Your assignment: With the pictures left out, repeat every entry that follows exactly.

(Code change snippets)
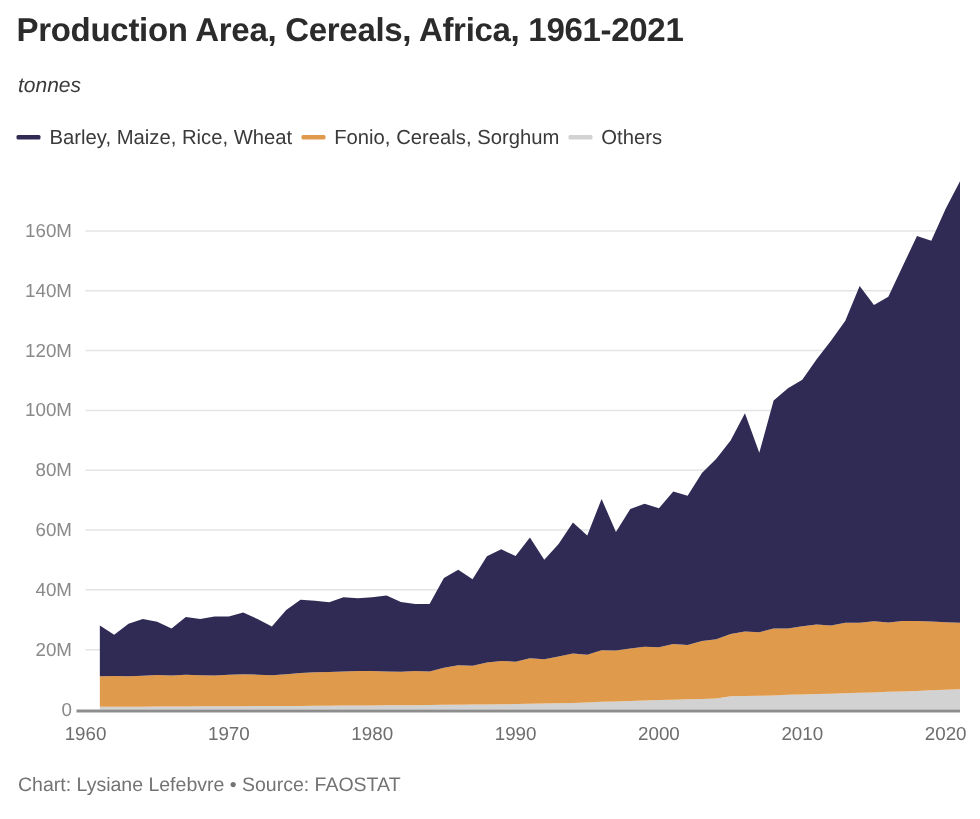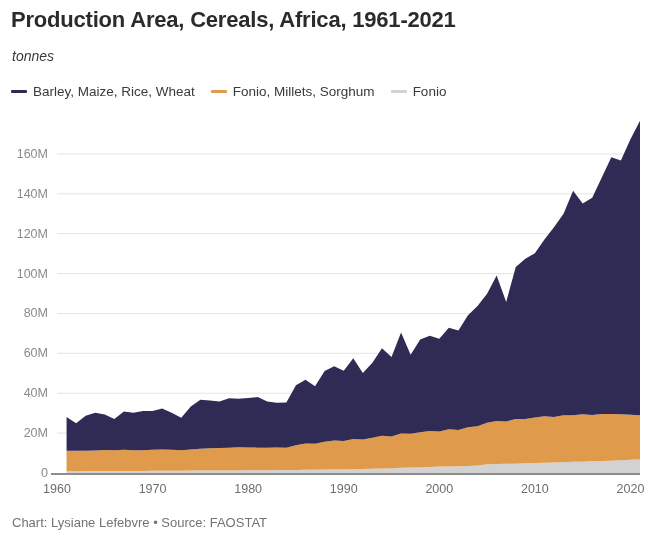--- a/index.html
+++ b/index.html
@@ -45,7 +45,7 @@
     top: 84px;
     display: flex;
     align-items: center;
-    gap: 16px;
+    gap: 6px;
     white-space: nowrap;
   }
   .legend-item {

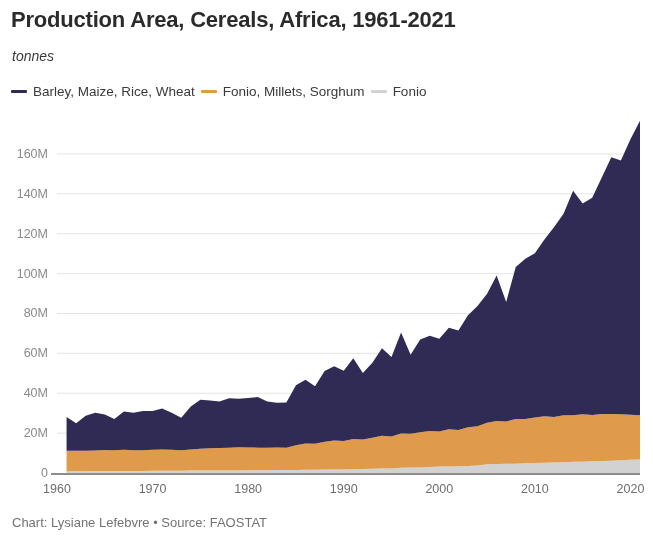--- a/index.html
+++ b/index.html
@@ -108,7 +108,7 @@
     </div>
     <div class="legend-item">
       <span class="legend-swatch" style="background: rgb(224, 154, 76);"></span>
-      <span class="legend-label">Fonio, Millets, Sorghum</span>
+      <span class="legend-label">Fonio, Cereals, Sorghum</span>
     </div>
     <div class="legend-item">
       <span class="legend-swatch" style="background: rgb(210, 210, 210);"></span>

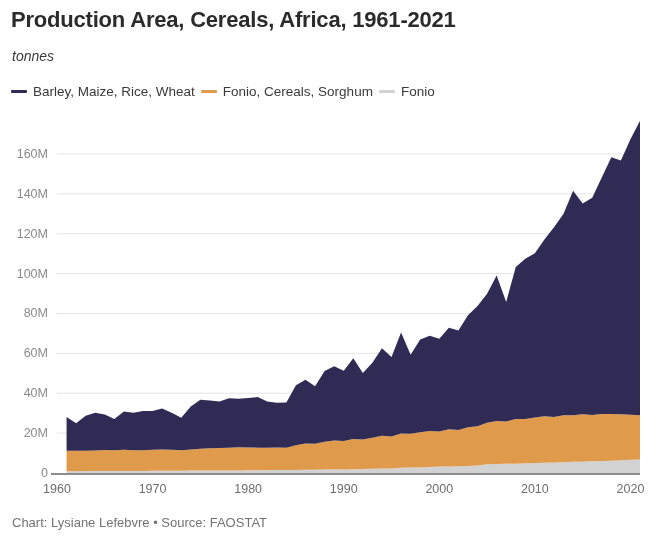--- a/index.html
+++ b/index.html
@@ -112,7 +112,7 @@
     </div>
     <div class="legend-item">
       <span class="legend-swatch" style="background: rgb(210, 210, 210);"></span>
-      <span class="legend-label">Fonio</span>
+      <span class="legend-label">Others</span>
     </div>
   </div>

The answer:
--- a/index.html
+++ b/index.html
@@ -45,7 +45,7 @@
     top: 84px;
     display: flex;
     align-items: center;
-    gap: 16px;
+    gap: 6px;
     white-space: nowrap;
   }
   .legend-item {

--- a/index.html
+++ b/index.html
@@ -108,7 +108,7 @@
     </div>
     <div class="legend-item">
       <span class="legend-swatch" style="background: rgb(224, 154, 76);"></span>
-      <span class="legend-label">Fonio, Millets, Sorghum</span>
+      <span class="legend-label">Fonio, Cereals, Sorghum</span>
     </div>
     <div class="legend-item">
       <span class="legend-swatch" style="background: rgb(210, 210, 210);"></span>

--- a/index.html
+++ b/index.html
@@ -112,7 +112,7 @@
     </div>
     <div class="legend-item">
       <span class="legend-swatch" style="background: rgb(210, 210, 210);"></span>
-      <span class="legend-label">Fonio</span>
+      <span class="legend-label">Others</span>
     </div>
   </div>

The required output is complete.